What you need to do: Please set down exactly the lines from the one that contains "html: <div>Grade Level" through the end of the material, leaving out every picture.

____________

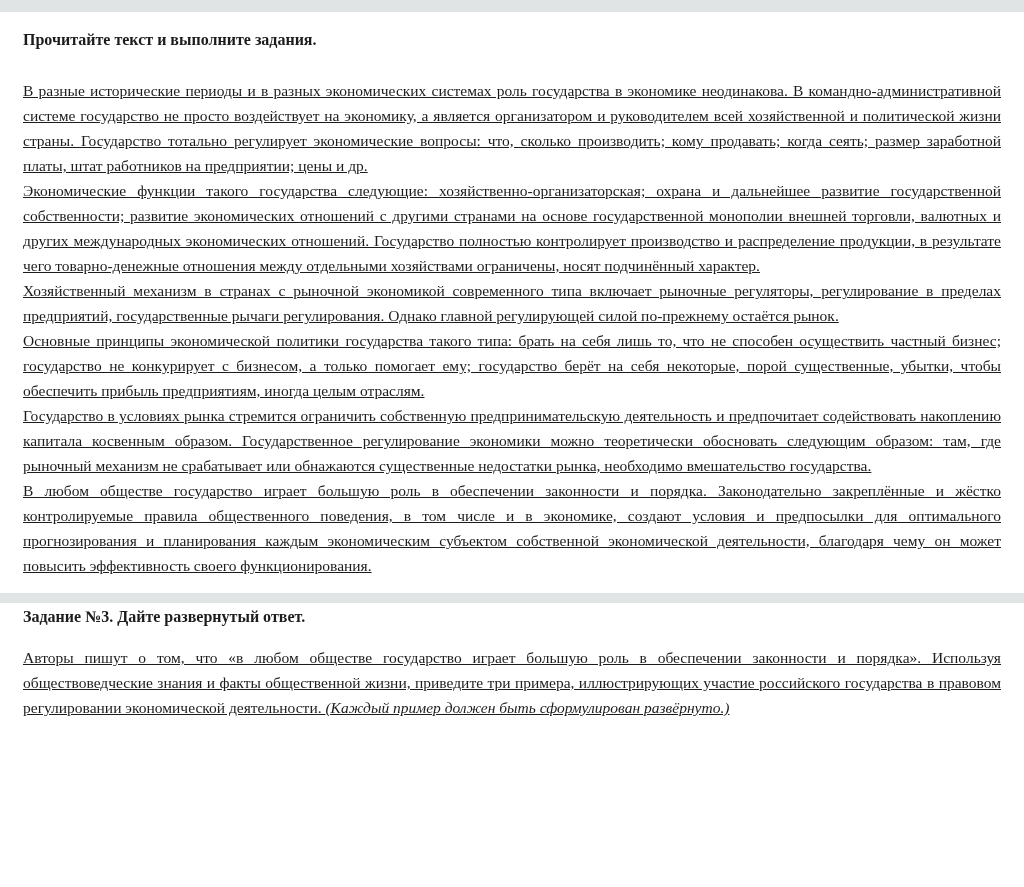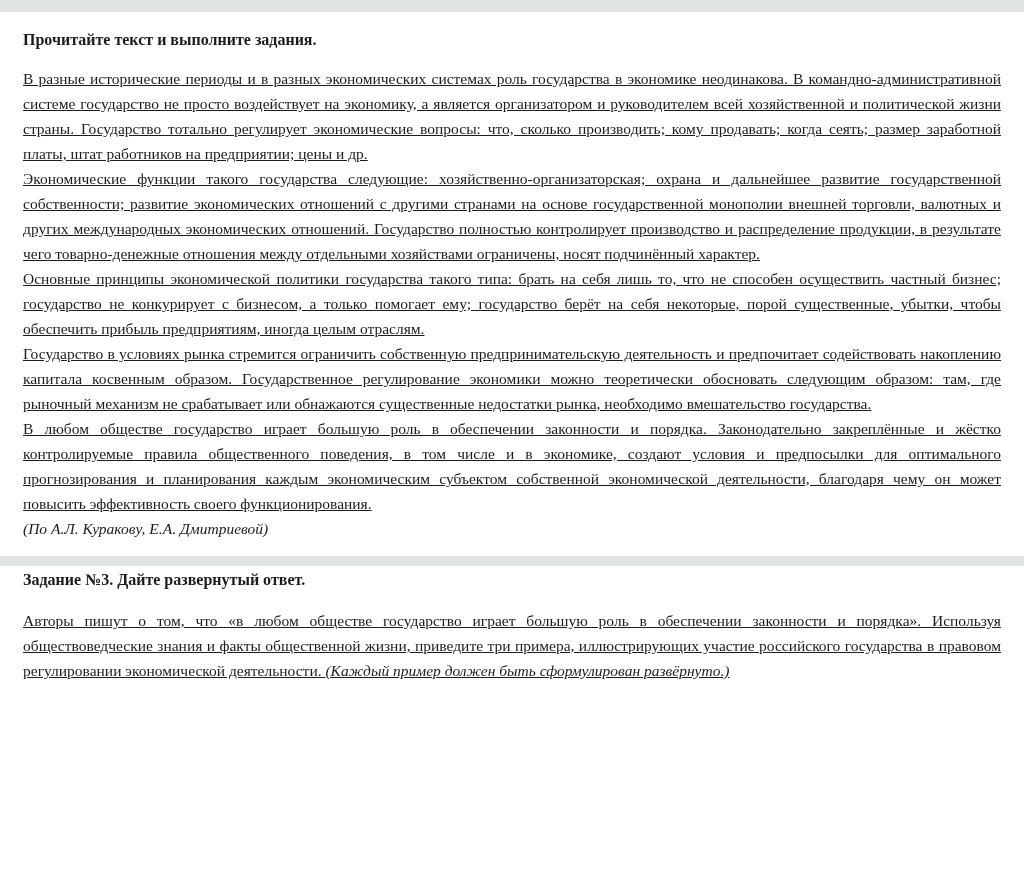"Прочитайте текст и выполните задания." h1.reading-heading { margin: 18px 0 16px 0 -> 18px 0 28px 0 }
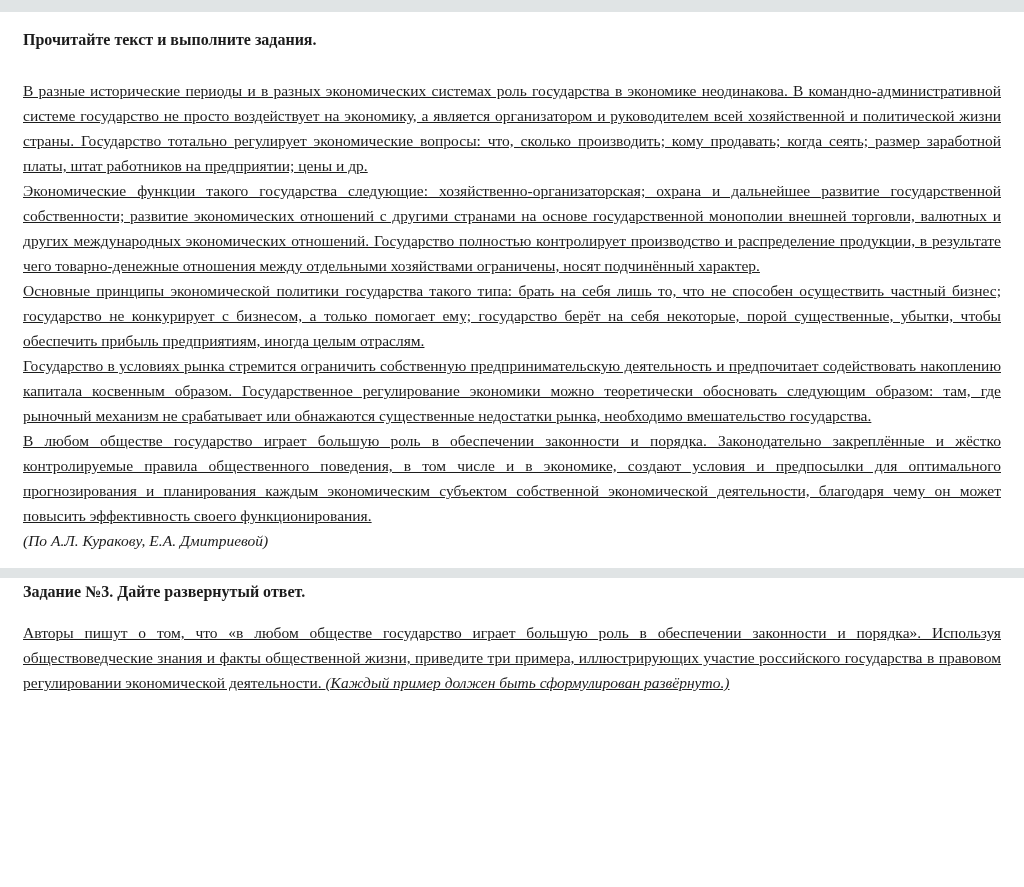"Хозяйственный механизм в странах с" p.body { html: none -> <p>Хозяйственный механизм в странах с рыночной экономикой современного типа включает рыночные регуляторы, регулирование в пределах предприятий, государственные рычаги регулирования. Однако главной регулирующей силой по-прежнему остаётся рынок.</p> }
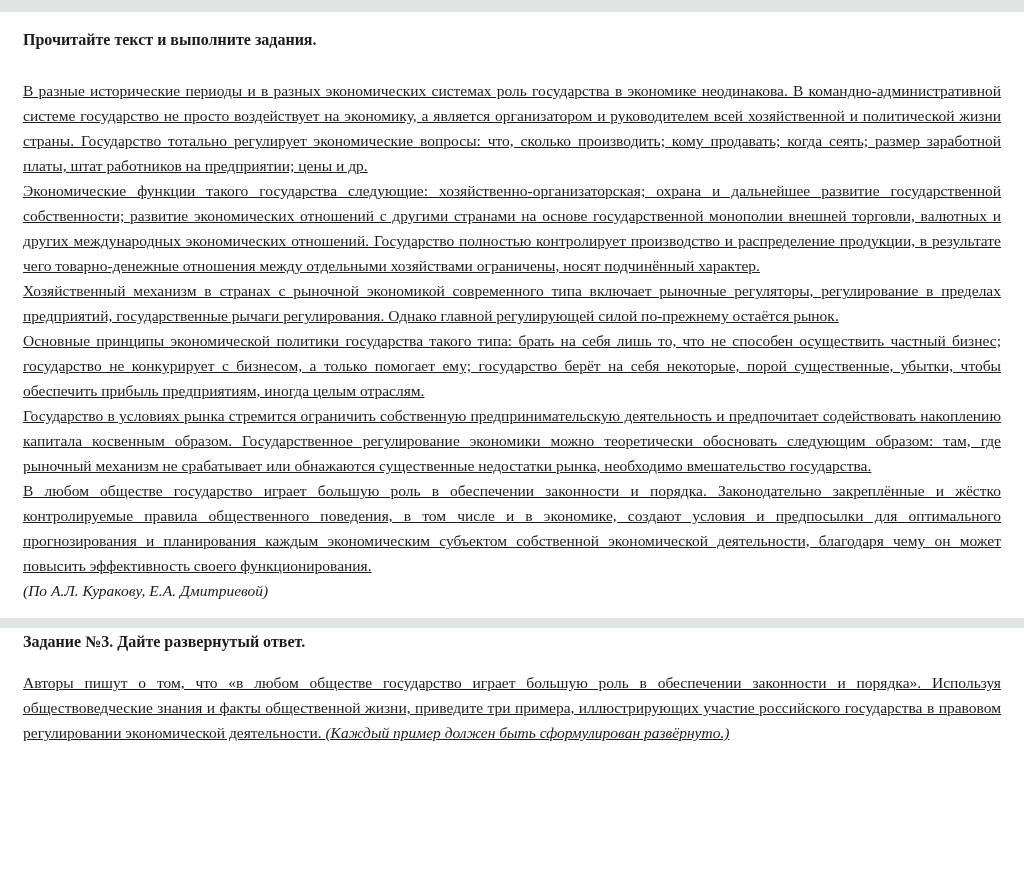"(По А.Л. Куракову, Е.А. Дмитриевой)" p.attribution { html: <p>(По А.Л. Куракову, Е.А. Дмитриевой)</p> -> none }
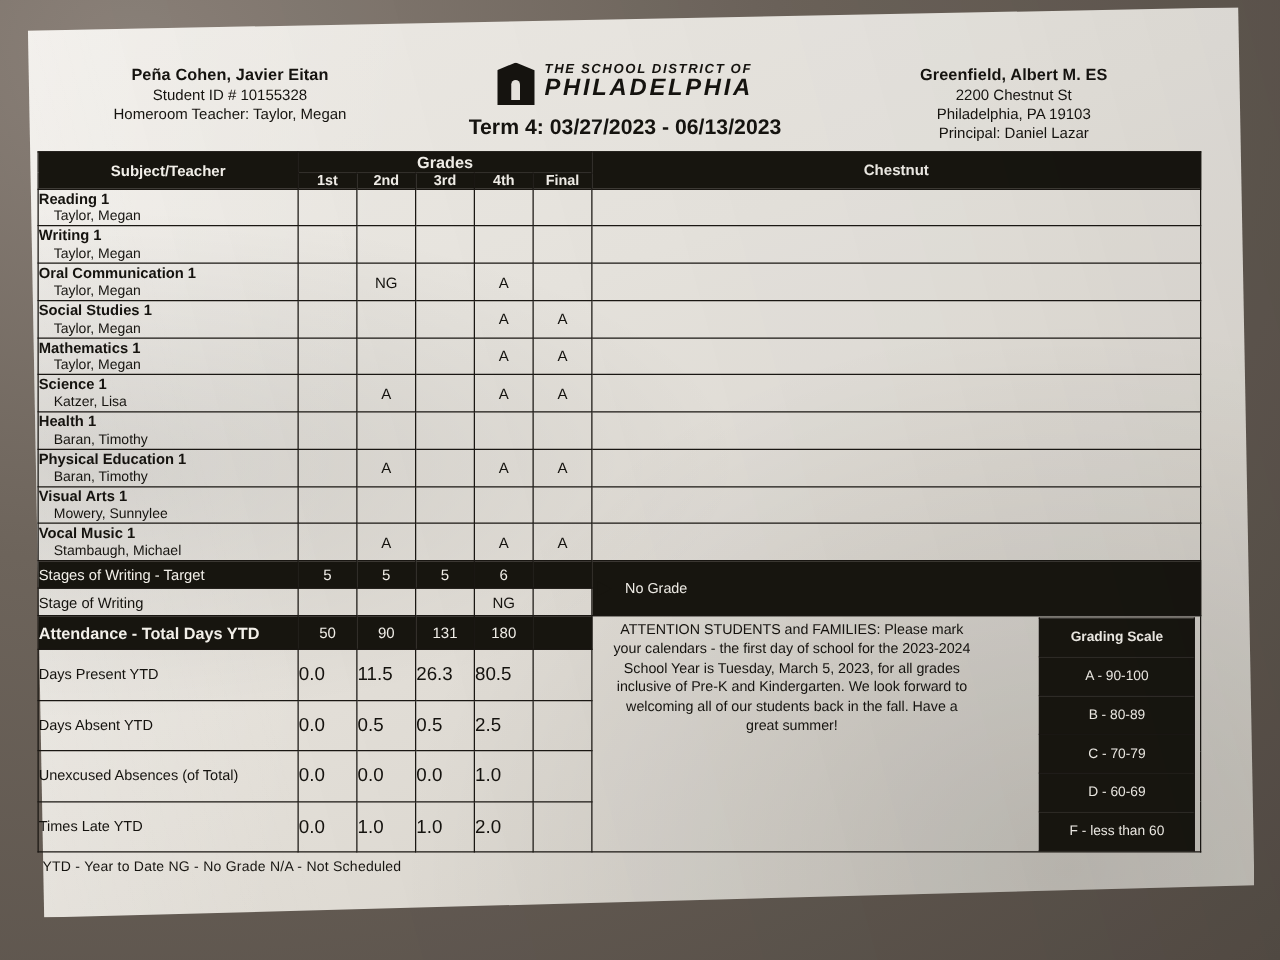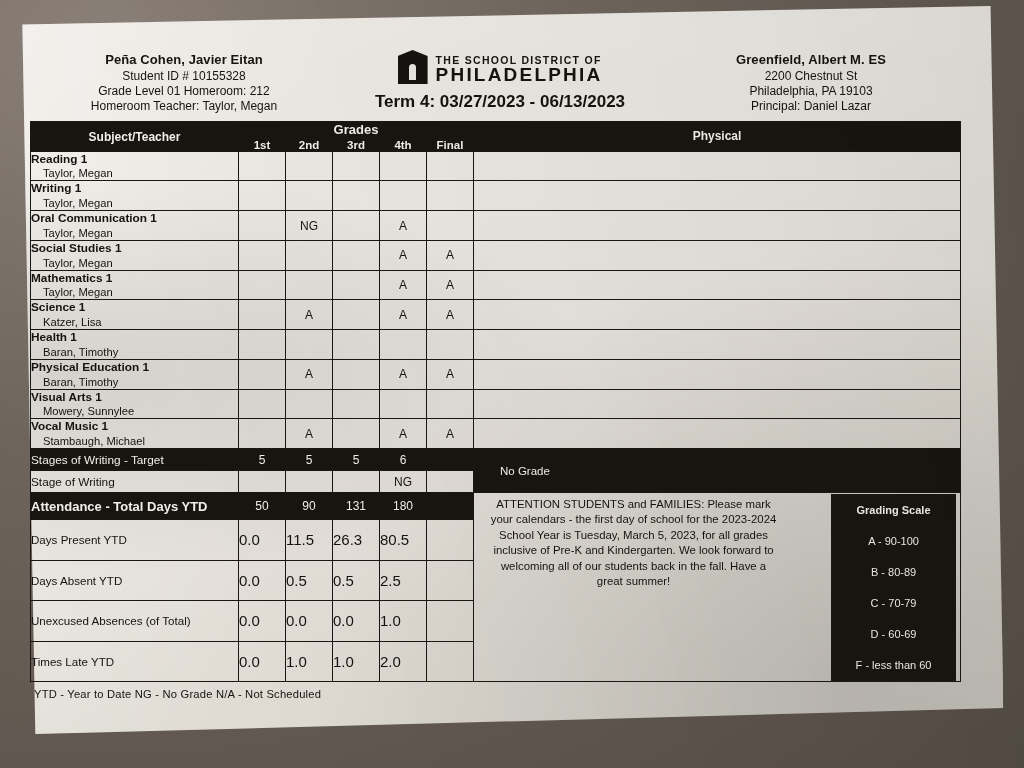"THE SCHOOL DISTRICT OF" .logo-row { align-items: flex-end -> flex-start; font-style: none -> italic }
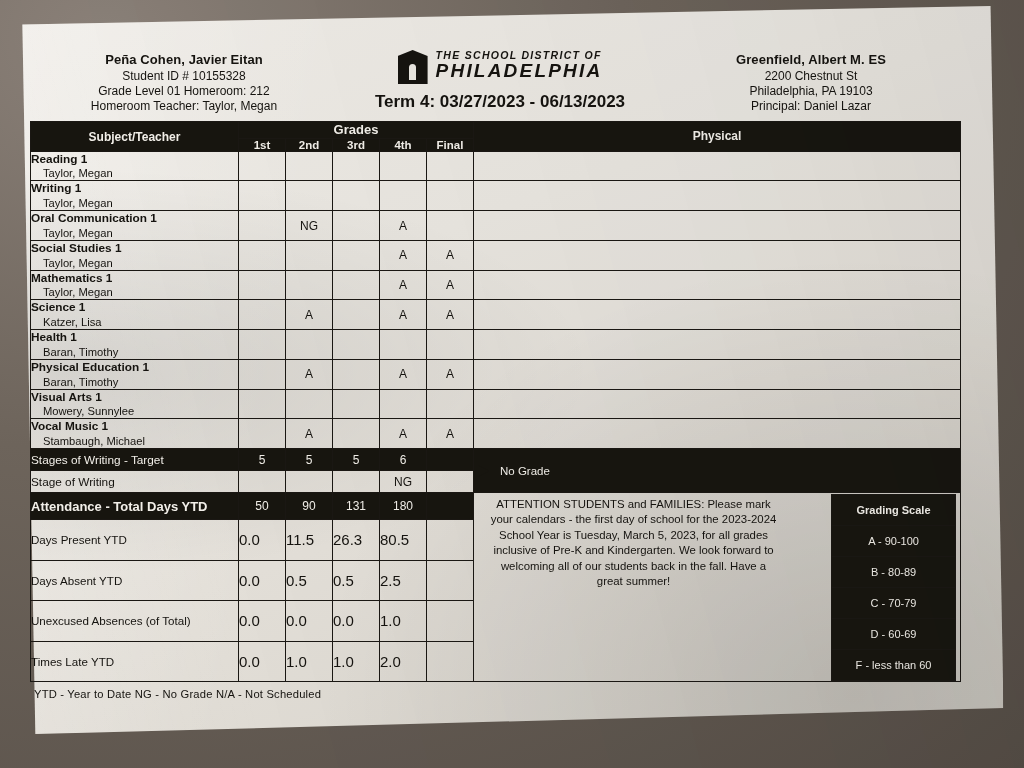"Grade Level 01 Homeroom: 212" div.hdr-line { html: <div>Grade Level 01 Homeroom: 212</div> -> none }
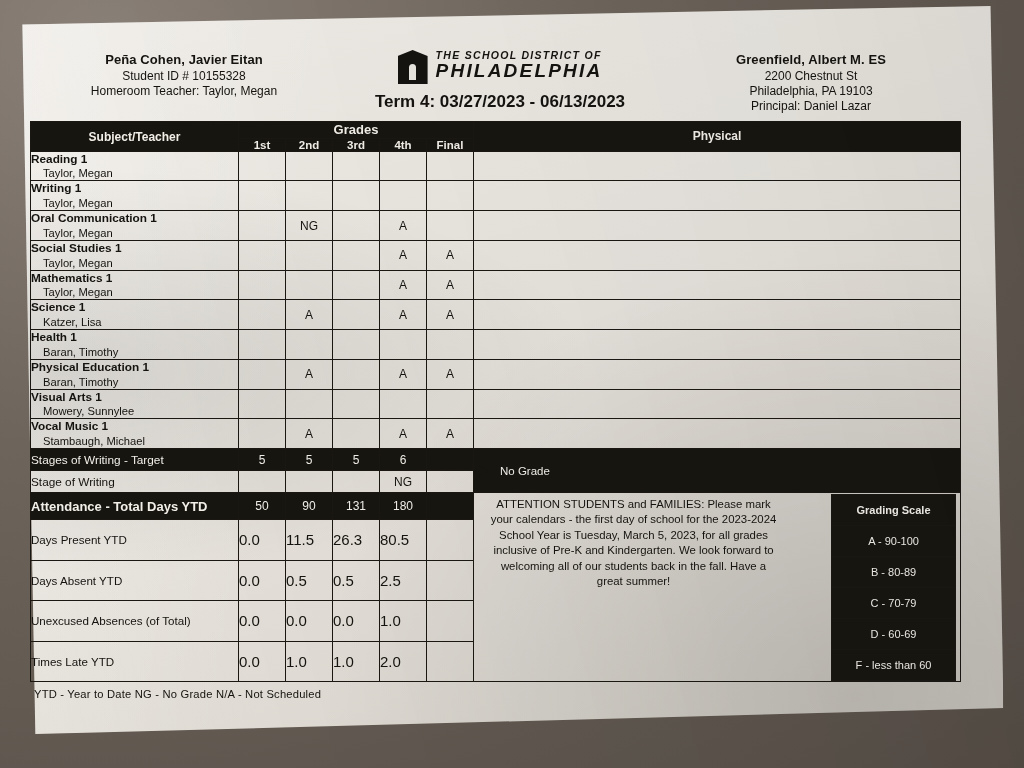"Physical" div.comments-label { text: Physical -> Chestnut }
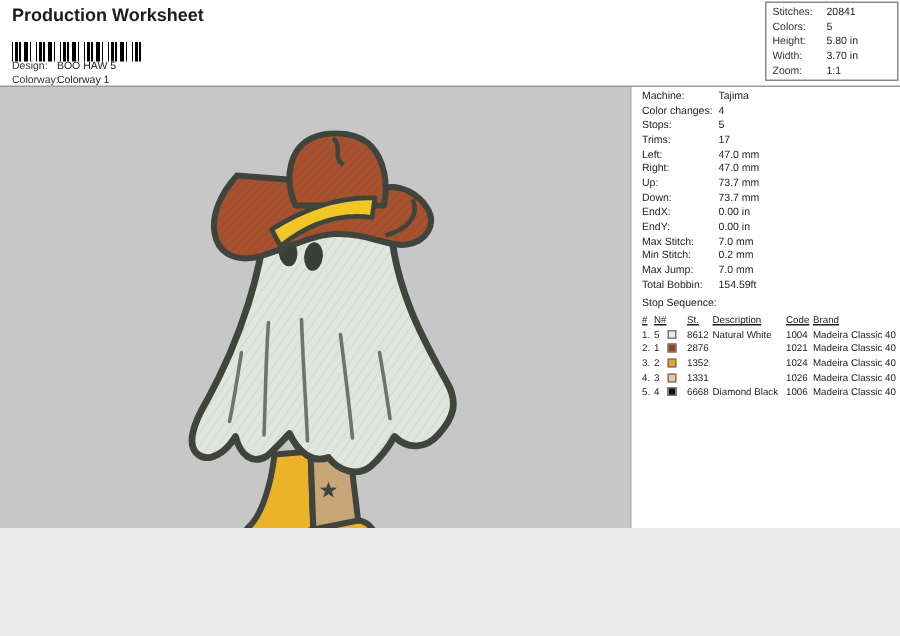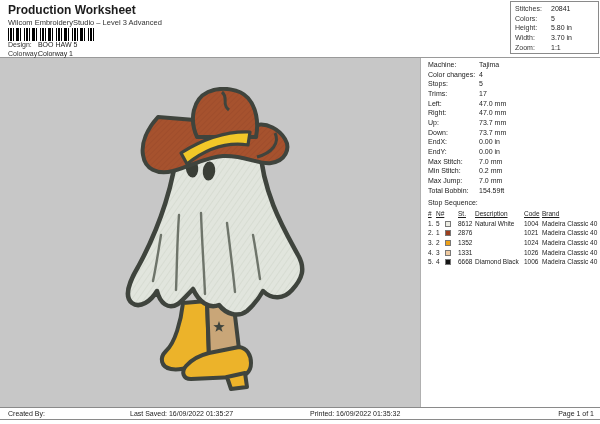"Production Worksheet" .page { height: 424px -> 352px }
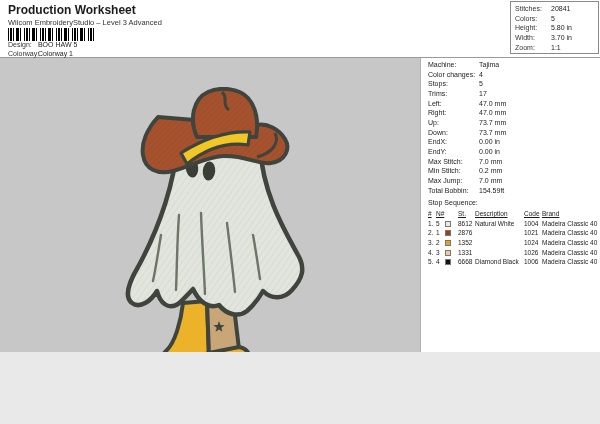"Wilcom EmbroideryStudio – Level 3" div.subtitle { html: <div>Wilcom EmbroideryStudio – Level 3 Advanced</div> -> none }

____________

Written answer:
"Grade Level 01 Homeroom: 212" div.hdr-line { html: <div>Grade Level 01 Homeroom: 212</div> -> none }
"Physical" div.comments-label { text: Physical -> Chestnut }
"Production Worksheet" .page { height: 424px -> 352px }
"Wilcom EmbroideryStudio – Level 3" div.subtitle { html: <div>Wilcom EmbroideryStudio – Level 3 Advanced</div> -> none }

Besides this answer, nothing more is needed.